● **TASK OBJECTIVE**:
What you return should be the lines from the first line of the records below through the line holding "for new CCS", unchanged.

━━━━━━━━━━━━━━━━━━━━

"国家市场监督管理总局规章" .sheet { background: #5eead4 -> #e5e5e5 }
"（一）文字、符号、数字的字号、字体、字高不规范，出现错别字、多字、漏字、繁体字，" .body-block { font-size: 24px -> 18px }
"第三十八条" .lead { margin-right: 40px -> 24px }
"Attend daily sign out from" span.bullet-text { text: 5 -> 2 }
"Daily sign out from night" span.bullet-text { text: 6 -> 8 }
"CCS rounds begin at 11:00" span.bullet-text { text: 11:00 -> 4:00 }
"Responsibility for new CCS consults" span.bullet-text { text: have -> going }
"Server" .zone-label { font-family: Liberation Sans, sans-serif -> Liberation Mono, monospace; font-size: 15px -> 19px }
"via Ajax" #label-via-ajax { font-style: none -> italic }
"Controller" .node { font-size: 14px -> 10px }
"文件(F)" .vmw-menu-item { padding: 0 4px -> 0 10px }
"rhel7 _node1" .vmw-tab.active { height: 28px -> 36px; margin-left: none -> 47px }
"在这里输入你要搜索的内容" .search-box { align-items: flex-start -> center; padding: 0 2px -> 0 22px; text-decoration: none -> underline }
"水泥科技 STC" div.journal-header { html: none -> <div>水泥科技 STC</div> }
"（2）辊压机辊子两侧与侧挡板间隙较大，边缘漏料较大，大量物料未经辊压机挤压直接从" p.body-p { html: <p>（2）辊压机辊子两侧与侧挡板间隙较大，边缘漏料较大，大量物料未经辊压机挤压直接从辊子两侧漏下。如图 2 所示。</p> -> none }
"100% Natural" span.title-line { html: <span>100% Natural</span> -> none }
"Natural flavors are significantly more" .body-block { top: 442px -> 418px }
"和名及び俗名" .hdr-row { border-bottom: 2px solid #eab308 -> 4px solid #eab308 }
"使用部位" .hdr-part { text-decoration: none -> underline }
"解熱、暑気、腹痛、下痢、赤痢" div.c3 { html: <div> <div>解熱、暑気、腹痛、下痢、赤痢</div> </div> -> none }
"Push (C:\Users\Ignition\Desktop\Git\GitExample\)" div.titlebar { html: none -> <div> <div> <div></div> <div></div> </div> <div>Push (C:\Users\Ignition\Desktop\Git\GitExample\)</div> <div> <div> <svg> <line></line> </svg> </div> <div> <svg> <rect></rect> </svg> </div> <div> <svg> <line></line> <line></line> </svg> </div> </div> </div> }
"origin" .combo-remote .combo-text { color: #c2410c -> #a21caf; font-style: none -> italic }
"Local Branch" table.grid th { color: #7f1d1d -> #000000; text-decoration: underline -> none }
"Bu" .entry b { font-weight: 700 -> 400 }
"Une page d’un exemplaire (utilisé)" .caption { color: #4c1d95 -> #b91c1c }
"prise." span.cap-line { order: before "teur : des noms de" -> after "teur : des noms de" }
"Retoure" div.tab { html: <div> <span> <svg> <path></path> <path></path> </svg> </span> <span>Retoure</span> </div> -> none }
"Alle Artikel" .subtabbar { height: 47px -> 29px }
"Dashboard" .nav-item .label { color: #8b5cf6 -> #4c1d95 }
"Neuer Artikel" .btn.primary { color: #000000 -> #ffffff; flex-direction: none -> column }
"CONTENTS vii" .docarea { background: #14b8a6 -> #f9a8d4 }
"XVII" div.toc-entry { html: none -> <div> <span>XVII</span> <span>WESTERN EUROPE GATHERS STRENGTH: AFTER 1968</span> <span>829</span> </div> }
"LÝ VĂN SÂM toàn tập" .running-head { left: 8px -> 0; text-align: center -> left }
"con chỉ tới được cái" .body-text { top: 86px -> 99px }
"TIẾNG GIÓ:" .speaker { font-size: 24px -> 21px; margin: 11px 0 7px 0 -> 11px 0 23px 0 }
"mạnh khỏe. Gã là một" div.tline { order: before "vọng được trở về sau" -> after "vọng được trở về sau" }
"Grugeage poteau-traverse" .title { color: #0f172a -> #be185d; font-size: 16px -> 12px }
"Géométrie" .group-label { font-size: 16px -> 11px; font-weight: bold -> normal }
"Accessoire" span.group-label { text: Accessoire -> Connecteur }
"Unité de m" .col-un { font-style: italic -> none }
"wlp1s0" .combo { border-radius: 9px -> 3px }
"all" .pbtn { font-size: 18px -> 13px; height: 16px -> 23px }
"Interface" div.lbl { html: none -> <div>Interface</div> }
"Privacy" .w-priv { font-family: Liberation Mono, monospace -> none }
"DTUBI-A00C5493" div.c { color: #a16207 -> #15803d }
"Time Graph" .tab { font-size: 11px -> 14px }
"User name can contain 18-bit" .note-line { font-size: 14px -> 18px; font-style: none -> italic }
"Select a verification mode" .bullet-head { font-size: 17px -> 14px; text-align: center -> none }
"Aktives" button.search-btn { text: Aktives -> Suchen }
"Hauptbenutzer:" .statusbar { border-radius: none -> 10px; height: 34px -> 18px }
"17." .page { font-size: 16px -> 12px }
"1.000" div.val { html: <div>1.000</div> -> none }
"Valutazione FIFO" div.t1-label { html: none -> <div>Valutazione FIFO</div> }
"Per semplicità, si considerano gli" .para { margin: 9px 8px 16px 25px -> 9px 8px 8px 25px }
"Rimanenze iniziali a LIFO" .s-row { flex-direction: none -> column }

━━━━━━━━━━━━━━━━━━━━

● **ANSWER AREA**:
"国家市场监督管理总局规章" .sheet { background: #5eead4 -> #e5e5e5 }
"（一）文字、符号、数字的字号、字体、字高不规范，出现错别字、多字、漏字、繁体字，" .body-block { font-size: 24px -> 18px }
"第三十八条" .lead { margin-right: 40px -> 24px }
"Attend daily sign out from" span.bullet-text { text: 5 -> 2 }
"Daily sign out from night" span.bullet-text { text: 6 -> 8 }
"CCS rounds begin at 11:00" span.bullet-text { text: 11:00 -> 4:00 }
"Responsibility for new CCS consults" span.bullet-text { text: have -> going }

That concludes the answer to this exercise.